Articles by younger, less famous scholars dealing with new research
perspectives in semiotics also find place in almost every issue of VS. In 1988, at the University of Bologna, Eco created an unusual program called Anthropology of the West from
the perspective of non-Westerners (African and Chinese scholars), as
defined by their own criteria. Eco developed this transcultural
international network based on the idea of Alain Le Pichon in
West Africa. The Bologna program resulted in a first conference in
Guangzhou, China, in 1991 entitled "Frontiers of Knowledge." The first
event was soon followed by an Itinerant Euro-Chinese seminar on
"Misunderstandings in the Quest for the Universal" along the silk trade
route from Canton to Beijing. The latter culminated in a book entitled The Unicorn and the Dragon,
which discussed the question of the creation of knowledge in China and
in Europe. In 2000 a seminar in Timbuktu (Mali),
was followed by another gathering in Bologna to reflect on the
conditions of reciprocal knowledge between East and West. This in turn
gave rise to a series of conferences in Brussels, Paris, and Goa,
culminating in Beijing in 2007. The topics of the Beijing conference
were "Order and Disorder", "New Concepts of War and Peace", "Human
Rights" and "Social Justice and Harmony". Eco presented the opening
lecture. Eco's
interest in East/West dialogue to facilitate international
communication and understanding also correlates with his related
interest in the international auxiliary language Esperanto. Eco's
fiction has enjoyed a wide audience around the world, with good sales
and many translations. His novels often include references to
historical figures and texts and his dense, intricate plots tend to
take dizzying turns. Eco employed his education as a medievalist in his novel The Name of the Rose (1980), a historical mystery set in a 14th century monastery. Franciscan friar William of Baskerville,
aided by his assistant Adso, a Benedictine novice, investigates a
series of murders at a monastery that is set to host an important
religious debate. Eco is particularly good at translating medieval
religious controversies and heresies into modern political and economic terms so that the reader can appreciate their substance without being a theologian. The Name of the Rose was later made into a motion picture starring Sean Connery, F. Murray Abraham and Christian Slater. One
notable fact about this book is that the underlying mystery of the
murder is actually borrowed from the "Arabian Nights" - translated from
the Arabic by Sir Richard Burton. The Name of the Rose is a creative and biographical tribute to Jorge Luis Borges,
represented in the novel and the film by the blind monk and librarian
Jorge of Burgos. Borges, like Jorge, lived a celibate life consecrated
to his passion for books, and also went blind in later life. Foucault's Pendulum (1988), Eco's second novel, has also sold well. In Foucault's Pendulum,
three under-employed editors who work for a minor publishing house
decide to amuse themselves by inventing a conspiracy theory. Their
conspiracy, which they call "The Plan", is about an immense and
intricate plot to take over the world by a secret order descended from
the Knights Templar. As the game goes on, the three slowly become obsessed with the details
of this plan. The game turns dangerous when outsiders learn of The
Plan, and believe that the men have really discovered the secret to
regaining the lost treasure of the Templars. The Island of the Day Before was
Eco's third novel. The book is about a man in the Renaissance marooned
on a ship within sight of an island which he believes is on the other
side of the international date-line. The main character is trapped by
his inability to swim and instead spends the bulk of the book
reminiscing on his life and the adventures that brought him to be
marooned. Baudolino, a fourth novel by Eco, was published in 2000. Baudolino is a knight who saves the Byzantine historian Niketas Choniates during the sack of Constantinople in the Fourth Crusade.

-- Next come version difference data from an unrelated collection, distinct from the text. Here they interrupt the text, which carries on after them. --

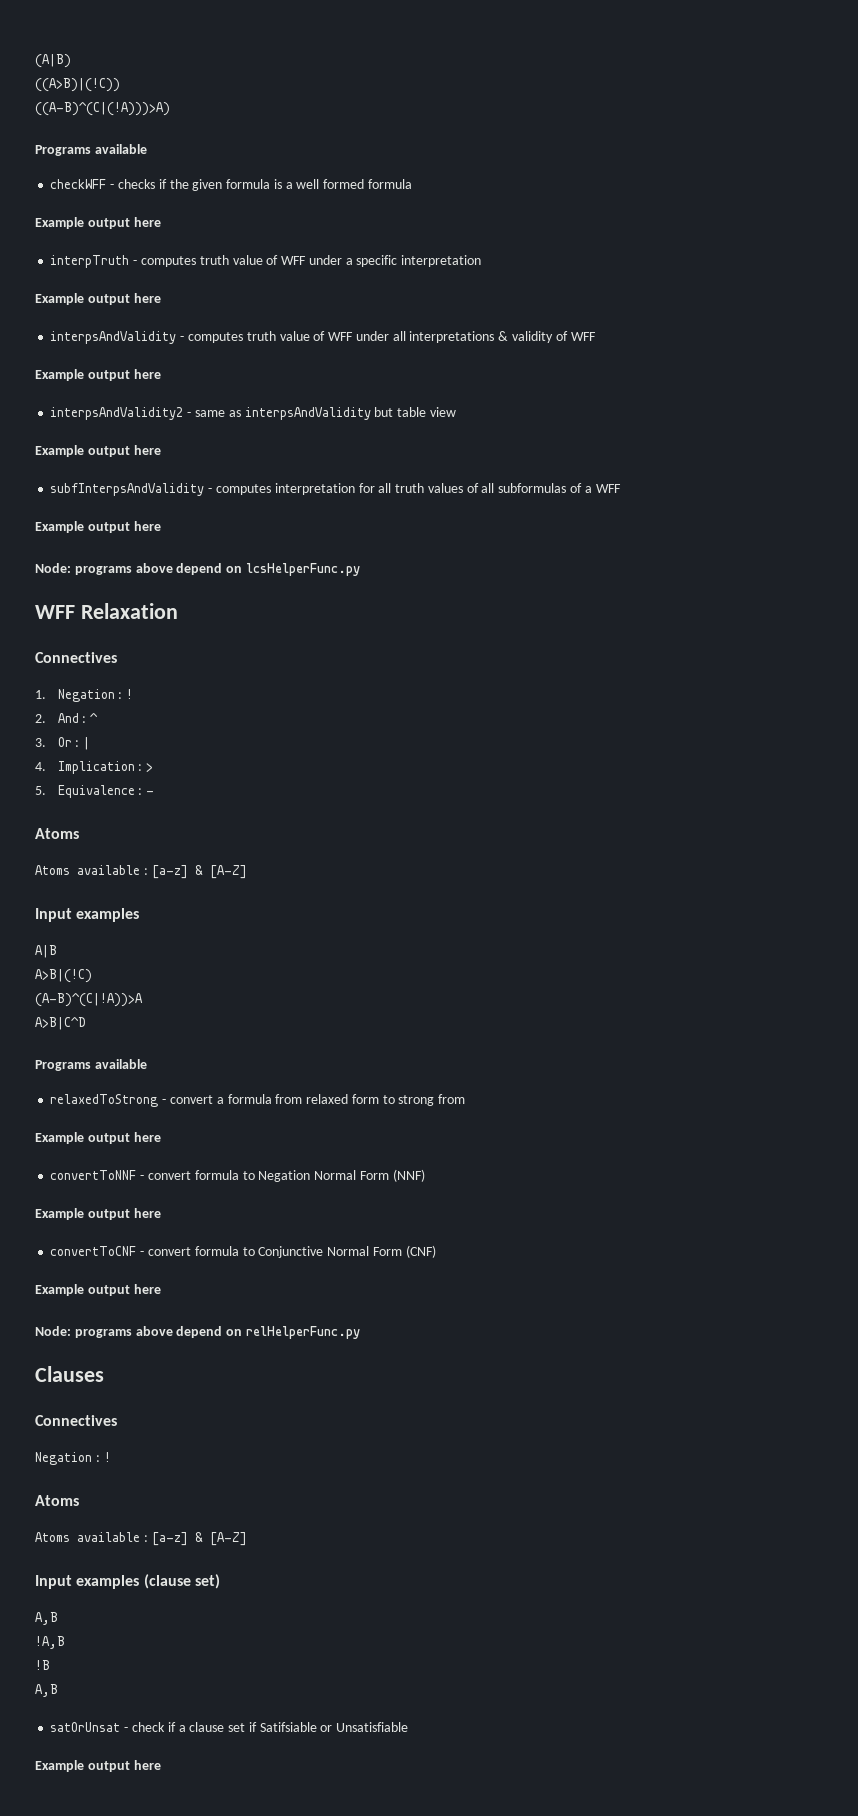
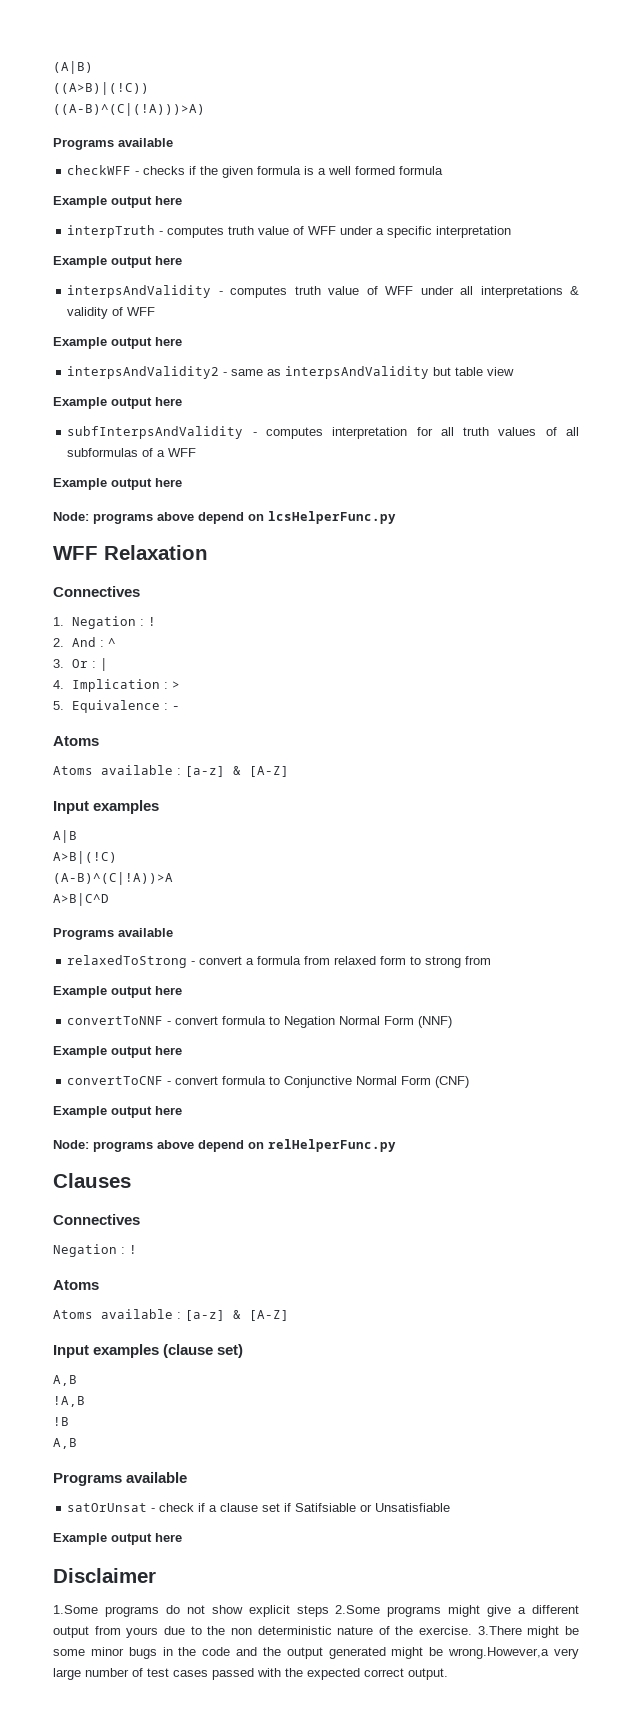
(58, 1690) none -> [53,1472,188,1486] // Programs available
(161, 1765) none -> [53,1568,156,1583] [53,1605,580,1617] [53,1626,580,1638] [53,1647,579,1659] [53,1668,448,1680] // Disclaimer // 1.Some programs do not show explicit steps 2.Some programs might give a different output from yours due to the non deterministic nature of the exercise. 3.There might be some minor bugs in the code and the output generated might be wrong.However,a very large number of test cases passed with the expected correct output.

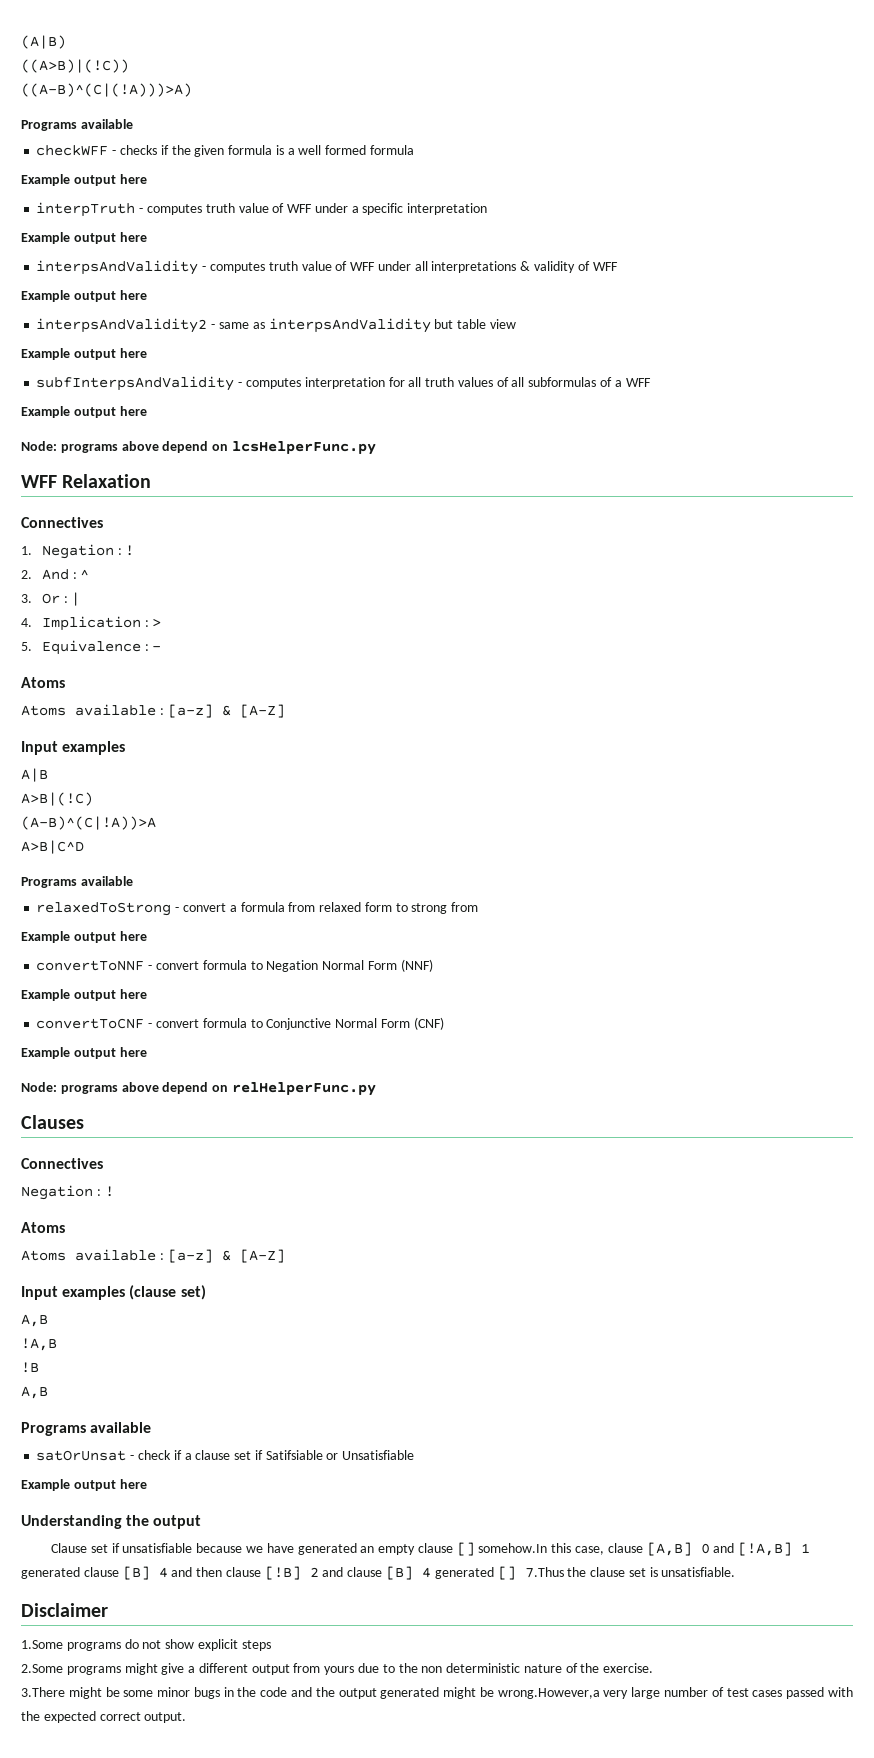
(182, 1537) none -> [21,1515,202,1529] [51,1542,811,1556] [21,1566,736,1580] // Understanding the output // Clause set if unsatisfiable because we have generated an empty clause [] somehow.In this case, clause [A,B] 0 and [!A,B] 1 generated clause [B] 4 and then clause [!B] 2 and clause [B] 4 generated [] 7.Thus the clause set is unsatisfiable.
(329, 1611) none -> (271, 1645) //
(473, 1630) none -> (654, 1668) //

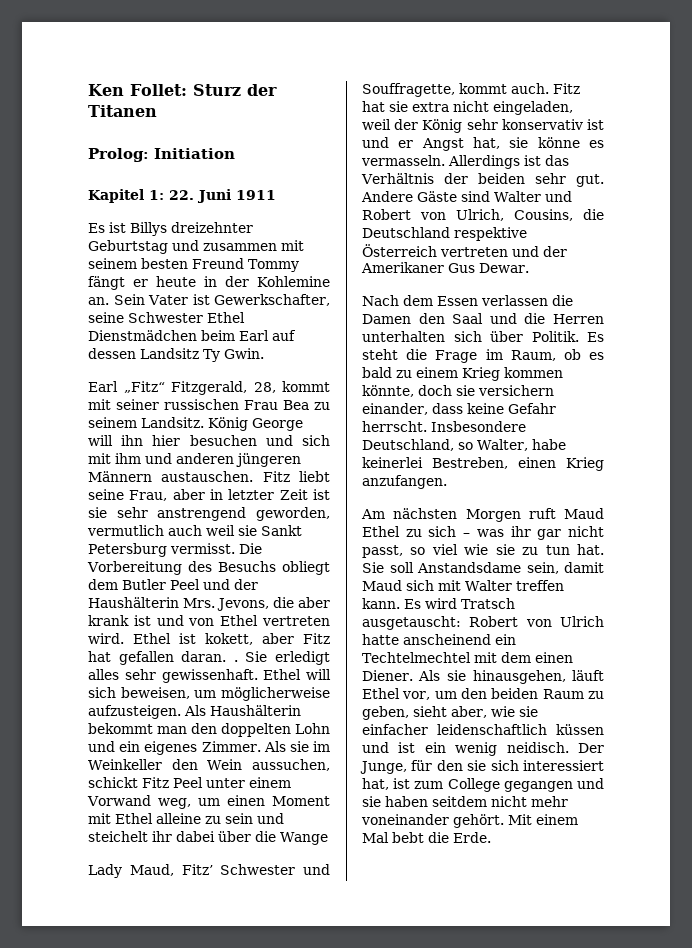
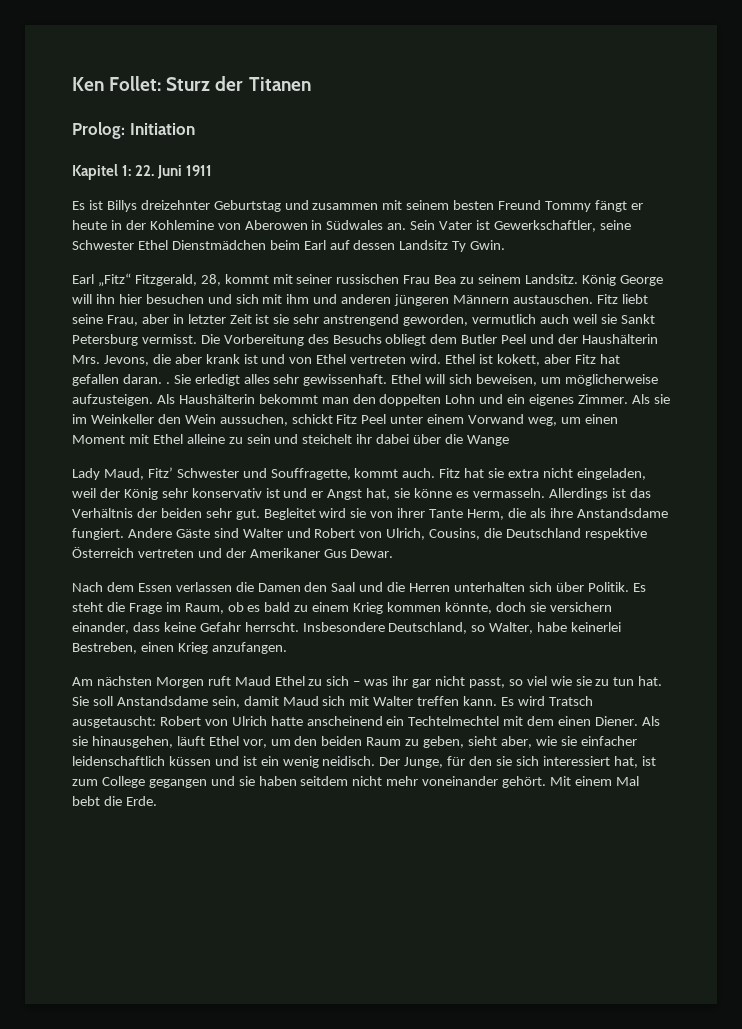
(330, 281) none -> [217,220,384,230] von Aberowen in Südwales
[214,294,331,306] Gewerkschafter, -> [493,220,596,232] Gewerkschaftler,
(604, 180) none -> [263,508,668,520] [72,528,124,540] Begleitet wird sie von ihrer Tante Herm, die als ihre Anstandsdame fungiert.

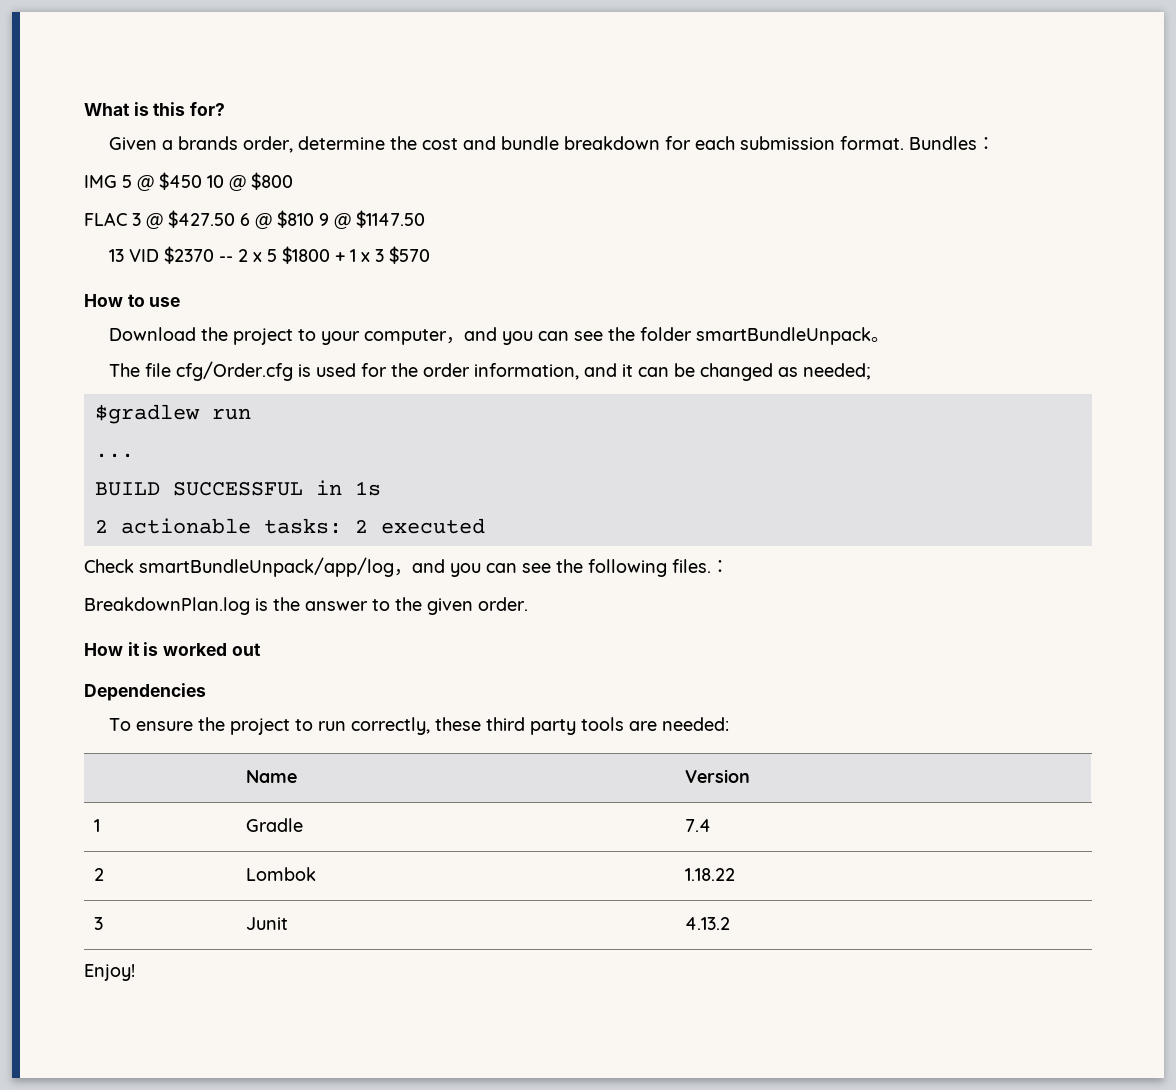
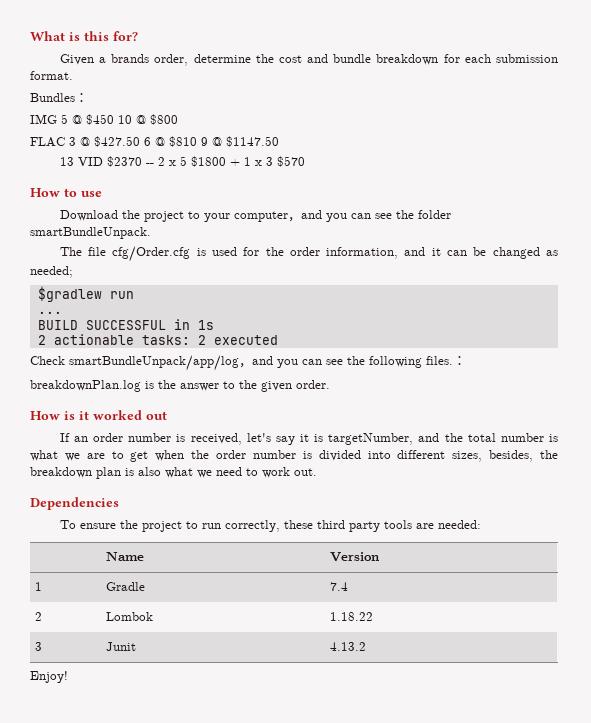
(905, 143) none -> (73, 75) //
[696,327,890,345] smartBundleUnpack。 -> [30,227,151,239] smartBundleUnpack.
[84,597,250,615] BreakdownPlan.log -> [30,380,141,392] breakdownPlan.log
[127,642,261,656] it is worked out -> [64,410,167,420] [59,433,559,445] [30,450,559,462] [30,467,317,479] is it worked out // If an order number is received, let's say it is targetNumber, and the total number is what we are to get when the order number is divided into different sizes, besides, the breakdown plan is also what we need to work out.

Claiming to be an accomplished liar, he confides his history, from his
childhood as a peasant lad endowed with a vivid imagination to his role
as adopted son of Emperor Frederic Barbarossa, to his mission to visit the mythical realm of Prester John.
Throughout his retelling, Baudolino brags of his ability to swindle and
tell tall tales, leaving the historian (and the reader) unsure of just
how much of his story was a lie. The Mysterious Flame of Queen Loana is
Eco's fifth novel and is about Iambo Bodoni, an old bookseller
specialized in antiques who emerges from a coma with only memories to
recover his past. In an interview during 2009 London Book Fair, Eco
dismissed the rumors of The Mysterious Flame of Queen Loana being his last novel, stating that he is a "young novelist" and may write more novels in the future. Eco's work illustrates the concept of intertextuality,
or the inter-connectedness of all literary works. His novels are full
of subtle, often multilingual, references to literature and history.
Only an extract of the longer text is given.